Thursday, December 16, 2010

who needs the UCI?

after unbanning disc brakes for cyclocross, but banning a large proportion of tires currently in production, the UCI has made another important, but confusing ruling about UCI races in the US. if you haven't been following, lots of info is available, but here's one link. and, actually, why should most US racers be following? we aren't competing in UCI-sanctioned events, and even if we are, we aren't hoping to amass UCI points.

the ruling, as i understand it, is to prevent US racers from earning too many UCI points from easier races, improving their start position in major European races, where they frequently displace Euro guys and subsequently get trounced. this does make sense. the Hendersonville, NC races were UCI second category races (C2), suggesting that they are on a similar level to the European Superprestige races, which, if you compare the strength of the racers, are nowhere near one another. don't get me wrong, i'm psyched that Tim and company are pushing for big events in NC, but the Hendersonville races are still a tier below many of the other North American UCI races. okay, this is all well and good, they just ought to create a C3 race ranking. but i don't think starting a C3 rank is planned just now and in the meantime, this power play by the UCI may result in several big US series being "banned" from holding UCI races.

i can't really blame the UCI for wanting to protect their own interests. but i think the real question is, why do we need UCI-sanctioned races in the US anyway? true, it helps domestic racers get some points so they don't need to start in the back of the pack at the world championships. but should the fortunes of a handfull of riders determine the course of the ever-expanding group of cyclocross racers in the US? again, don't get me wrong, i follow the US pro cx scene. i like the fact that some of these men and women can make a living as full-time cyclocross racers and can be competitive in international competition. however, for every J-Pow, there are hundreds, possibly thousands of folks who race, promote races, cheer at races, and buy shit from the pros' sponsors, making this whole scheme possible. i'm not taking issue with the pros or the sponsors. but i do have to question certain aspects of the system.

take for example the mission of USA Cycling: "to achieve sustained success in international cycling competition and to grow competitive cycling in America". i never liked the fact that success in international cycling is listed first. and it seems to me that these two goals, international success and domestic growth, could be at odds. there should be an organization to help riders become international stars, but does that need to be supported by our fees as license holders and weekend racers? true, USAC does provide guidance for race promoters and provides insurance, but based on license fees, race entry fees (which require certain payouts for some races), and a sometimes frustrating bureaucratic structure, they make racing a challenge. if their goal is really to promote competitive cycling in america, they should be helping to promote low-cost training series in communities across the country. our fees should help to fund local and regional representatives who can assist race promotors in organizing races--from assisting with coordinating police and city officials to securing business and industry sponsors to help offset the costs. (if nothing else, they could keep better track of race results and improve the category upgrade system, but that's another personal issue of mine.)

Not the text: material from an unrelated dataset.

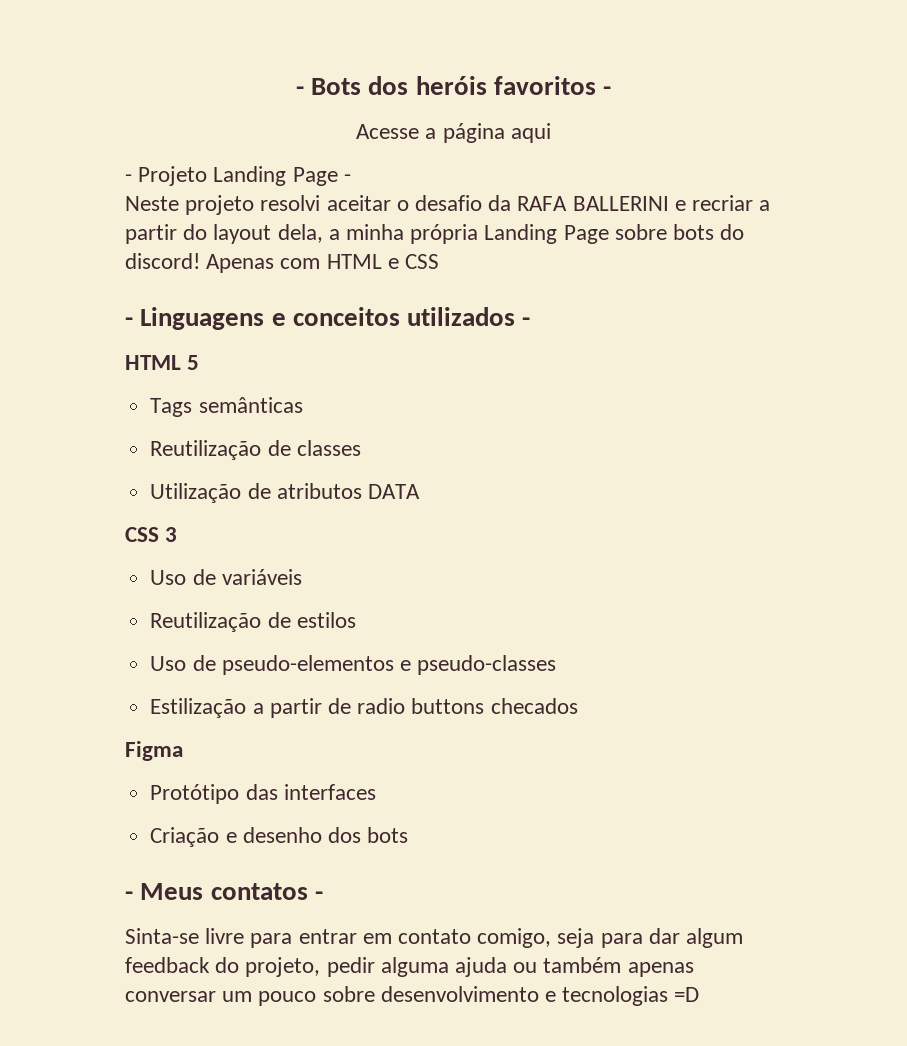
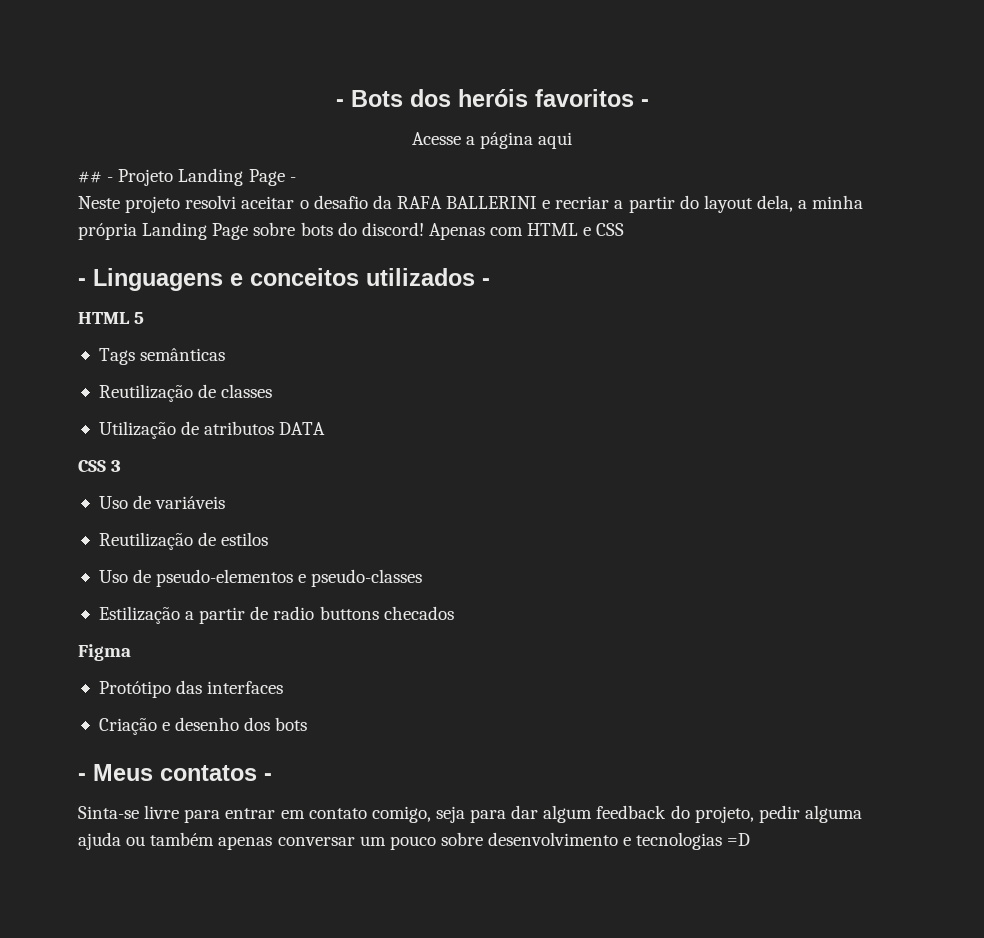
(551, 133) none -> [78,171,102,183] ##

so that's my long and rambling rant for today. i guess my take-home message is that, based on recent events, the support and structure in the cycling community isn't going to come from a top-down organization, but will need to be promoted from a grassroots level. and this is happening. i should give credit to the Triangle MTB series, which runs a great local series without getting bogged down with having official NORBA-sanctioned races (at least, i think that's how it is), and to NC Cyclocross, who operate under the guidelines of USAC while providing tremendous support to individual race promoters. big props to everyone who hosts races. so it's my goal in the next year to find more ways to promote forms of competitive (or quasi-competitive) cycling throughout the durham community. sound good? let's get rad, bull city.


LinusOG said...

Here here! One thing to also keep in mind is the time and money USAC devotes to junior development (keeping houses in Europe, training camps, etc.), which is great and I am glad to support though buying an annual license. I think you really hit the nail on the head, though, with the cheap training race idea and it's an idea/request I hear from a lot of people. It would be great if USAC would invest in creating an administrative infrastructure to streamline and assist promoters. I heard that Elliott has shortened the Ace series for this year (April-May?) maybe there's an opening that some local teams could fill up...

co2cycle said...

i hear that. though i'm still not sure why amateur cyclists (us) are helping foot the bill for would-be professional juniors. we're effectively subsidizing the development program for pro teams. can't the teams kick more money back to make this happen?

tip o' the hat to Elliott and the National Guard guys for running the speedway series--another great example of regular training races. Now, it they could just improve the weather on every-other tuesday, make the course hillier, and move it closer to durham, we'd be set.